Friday, March 11, 2011

A quick update on performance of JGroups 2.12.0.Final

I forgot to add performance data to the release announcement of 2.1.0.Final, so here it is.

Caveat: this is a quick check to see if we have a performance regression, which I run routinely before a release, and my no means a comprehensive performance test !

I ran this both on my home cluster and our internal lab.


org.jgroups.tests.perf.Test

This test is described in detail in [1]. It forms a cluster of 4 nodes, and every node sends 1 million messages of varying size (1K, 5K, 20K). We measure how long it takes for every node to receive the 4 million messages, and compute the message rate and throughput, per second, per node.

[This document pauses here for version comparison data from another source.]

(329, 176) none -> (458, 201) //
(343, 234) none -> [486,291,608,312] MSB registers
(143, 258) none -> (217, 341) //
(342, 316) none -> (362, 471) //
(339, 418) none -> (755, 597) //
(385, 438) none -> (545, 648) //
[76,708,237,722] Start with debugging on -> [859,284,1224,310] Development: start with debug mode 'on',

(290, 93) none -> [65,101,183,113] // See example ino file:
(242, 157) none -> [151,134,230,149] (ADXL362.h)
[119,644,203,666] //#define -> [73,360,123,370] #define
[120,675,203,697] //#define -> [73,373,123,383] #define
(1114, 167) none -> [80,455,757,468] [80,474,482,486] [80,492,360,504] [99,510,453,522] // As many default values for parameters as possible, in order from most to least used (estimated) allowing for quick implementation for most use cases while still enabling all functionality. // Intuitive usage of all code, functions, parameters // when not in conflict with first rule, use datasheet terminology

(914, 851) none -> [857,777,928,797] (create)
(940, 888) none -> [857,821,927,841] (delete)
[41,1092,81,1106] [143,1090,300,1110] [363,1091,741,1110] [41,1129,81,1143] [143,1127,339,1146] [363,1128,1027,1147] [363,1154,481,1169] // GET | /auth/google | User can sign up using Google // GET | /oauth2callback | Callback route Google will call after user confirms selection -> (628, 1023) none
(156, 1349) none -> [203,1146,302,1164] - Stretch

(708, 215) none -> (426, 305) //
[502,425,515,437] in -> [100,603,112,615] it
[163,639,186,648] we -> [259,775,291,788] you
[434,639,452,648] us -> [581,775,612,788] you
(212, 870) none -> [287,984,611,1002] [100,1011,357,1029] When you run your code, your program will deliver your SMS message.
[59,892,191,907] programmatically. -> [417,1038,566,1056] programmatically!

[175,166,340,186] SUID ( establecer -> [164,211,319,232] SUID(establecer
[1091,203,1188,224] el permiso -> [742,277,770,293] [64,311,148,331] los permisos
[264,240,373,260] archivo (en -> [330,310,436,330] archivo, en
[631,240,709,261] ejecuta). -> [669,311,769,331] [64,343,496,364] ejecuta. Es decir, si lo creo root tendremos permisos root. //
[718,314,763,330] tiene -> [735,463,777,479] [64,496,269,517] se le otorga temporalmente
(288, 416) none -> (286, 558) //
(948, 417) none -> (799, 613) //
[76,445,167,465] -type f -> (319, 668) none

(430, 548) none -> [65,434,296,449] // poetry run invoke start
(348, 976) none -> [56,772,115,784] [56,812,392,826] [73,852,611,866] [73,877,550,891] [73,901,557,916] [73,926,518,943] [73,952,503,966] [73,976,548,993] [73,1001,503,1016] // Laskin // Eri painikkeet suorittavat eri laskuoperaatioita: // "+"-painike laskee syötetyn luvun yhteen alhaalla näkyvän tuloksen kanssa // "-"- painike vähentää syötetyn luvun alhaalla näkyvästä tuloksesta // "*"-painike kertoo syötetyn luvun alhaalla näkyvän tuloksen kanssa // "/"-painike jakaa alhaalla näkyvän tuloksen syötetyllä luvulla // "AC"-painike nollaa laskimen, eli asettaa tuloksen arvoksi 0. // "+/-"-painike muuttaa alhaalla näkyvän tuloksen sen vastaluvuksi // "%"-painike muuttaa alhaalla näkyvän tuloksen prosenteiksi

This is my home cluster and consists of 4 HP ProLiant DL380G5 quad core servers (ca 3700 bogomips), connected to a GB switch, and running Linux 2.6. The JDK is 1.6 and the heap size is 600M. I ran 1 process on every box. The configuration used was udp.xml (using IP multicasting) shipped with JGroups.

Results
  •   1K message size: 140 MBytes / sec / node
  •   5K message size: 153 MBytes / sec / node
  • 20K message size: 154 MBytes / sec / node
 This shows that GB ethernet is saturated. The reason that every node receives more than the limit of GB ethernet (~ 125 MBytes/sec) is that every node loops back its own traffic, and therefore doesn't have to share it with other incoming packets. In theory, the max throughput should therefore be 4/3 * 125 ~= 166 MBytes/sec. We see that the numbers above are not too far away from this.


org.jgroups.tests.UnicastTestRpcDist

This test mimicks the way Infinispan's DIST mode works.

Again, we form a cluster of between 1 and 9 nodes. Every node is on a separate machine. The test then has every node invoke 2 unicast RPCs in randomly selected nodes. With a chance of 80% the RPCs are reads, and with a chance of 20% they're writes. The writes carry a payload of 1K, and the reads return a payload of 1K. Every node makes 20'000 RPCs.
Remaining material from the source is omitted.